13% [chapter 18]


At Amoeba Records on Haight Street, a solid 28 hours a week were spent making garnished minimum wage paychecks and thinking about your anti-social issues while sorting through dollar records and putting them into boxes labelled with their various genres. Over the years, being left alone to listen to music and sort records in that small hallway behind the stage and in front of the bathroom, you came to almost love that job.

In this spot, you met the likes of Thurston Moore, Jonsi, Mos Def, Paul Rubens, John Waters, James Spader, Tura Satana of Faster Pussycat Kill Kill and Joan Jeanrenaud of Kronos Quartet after their in-store performances or during their low key shopping sprees.
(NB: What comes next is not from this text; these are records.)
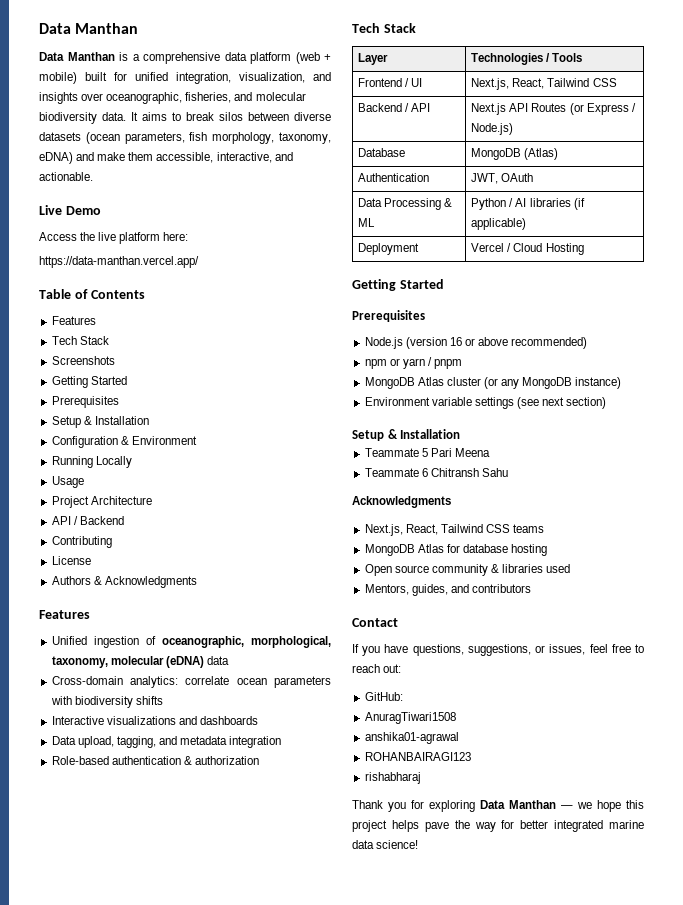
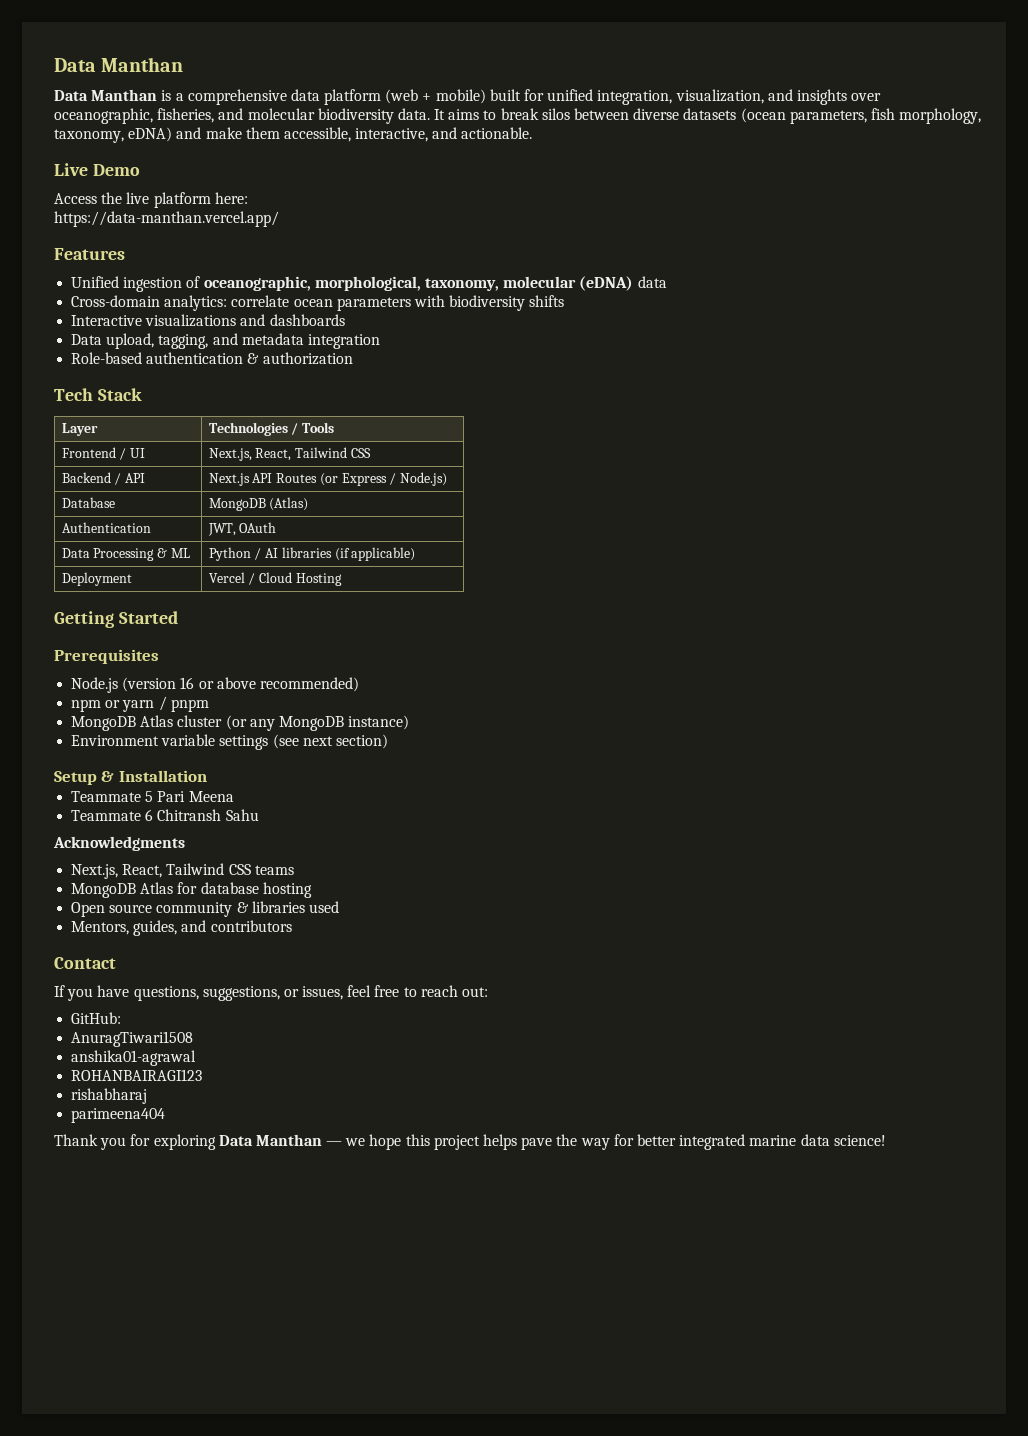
- Table of Contents
- Features
- Tech Stack
- Screenshots
- Getting Started
- Prerequisites
- Setup & Installation
- Configuration & Environment
- Running Locally
- Usage
- Project Architecture
- API / Backend
- Contributing
- License
- Authors & Acknowledgments
+ parimeena404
Then, along with many of the better paid and insured long term employees who'd been there since the mid 90's, (like Ox, of the notorious band United Blood), you got laid off in the spring of 2010.

It had deeply impressed you that most of those famous people were not complete assholes. Especially Jonsi. In his presence, you instantly felt comfortable, like you'd already spent hours hanging out, giggling and watching cartoons. Other famous people, however, seemed like total idiots. Ariel Pink took like 9 hours to set up their gear, spent long hours in the bathroom while their weeks old body odor fumigated the corridor, then left half their gear behind on the stage for days before schlepping back in to pick up after themselves. Vampire Weekend, wunderkinds of the Music Industry were so adept they forgot to bring guitar picks to play their million dollar instruments. Yeah, duh. Clearly some dues had been waived in their favor and would never have to be paid, as it is for lots of marketable bands.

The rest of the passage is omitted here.